Extracted records:
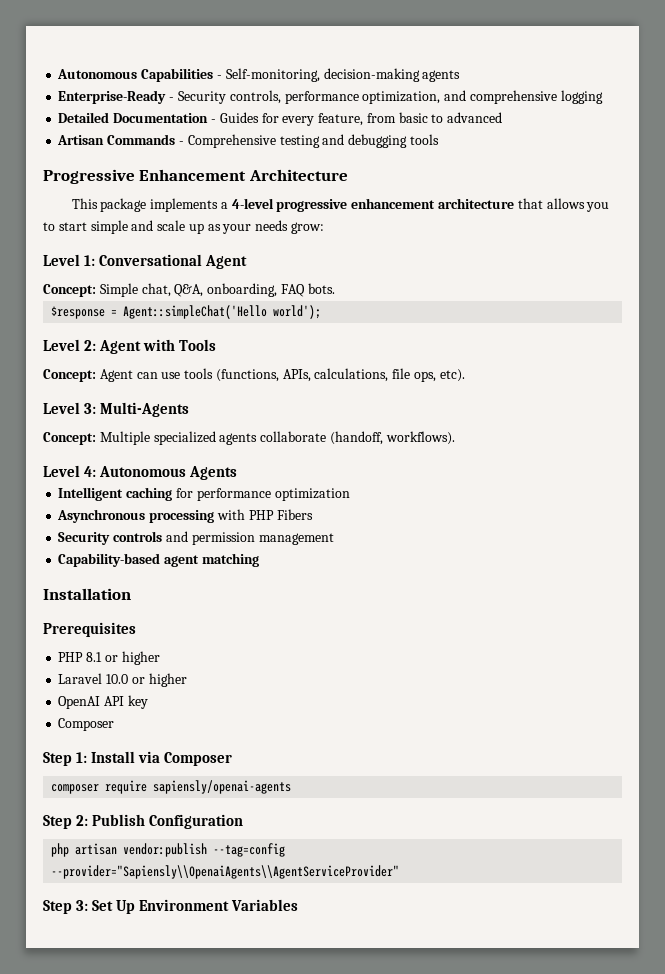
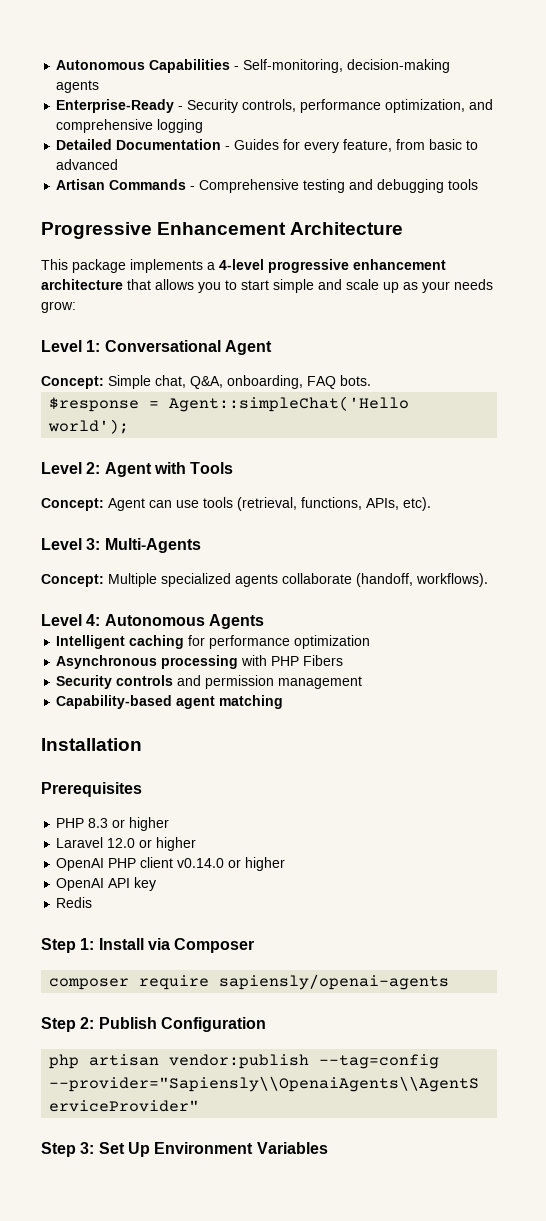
- Concept: Agent can use tools (functions, APIs, calculations, file ops, etc).
+ Concept: Agent can use tools (retrieval, functions, APIs, etc).
- PHP 8.1 or higher
+ PHP 8.3 or higher
- Laravel 10.0 or higher
+ Laravel 12.0 or higher
+ OpenAI PHP client v0.14.0 or higher
  OpenAI API key
- Composer
+ Redis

What to do
Your answer should be only a number: how many lines of the data above contain the string "OpenAI"?

Response box
2